**Record extracts**
• • • • •
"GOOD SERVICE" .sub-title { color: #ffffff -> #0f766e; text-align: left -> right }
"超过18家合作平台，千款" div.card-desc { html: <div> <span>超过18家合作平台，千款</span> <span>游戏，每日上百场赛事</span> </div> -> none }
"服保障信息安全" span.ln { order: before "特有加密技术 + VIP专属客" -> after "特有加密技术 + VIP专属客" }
• • • • •
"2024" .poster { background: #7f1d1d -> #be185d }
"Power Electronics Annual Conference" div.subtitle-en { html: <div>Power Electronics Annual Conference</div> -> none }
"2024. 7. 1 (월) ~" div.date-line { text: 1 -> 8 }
• • • • •
**What is required**
Note every line in the material with "text" and copy it.

**Response below**
"GOOD SERVICE" .sub-title { color: #ffffff -> #0f766e; text-align: left -> right }
"2024. 7. 1 (월) ~" div.date-line { text: 1 -> 8 }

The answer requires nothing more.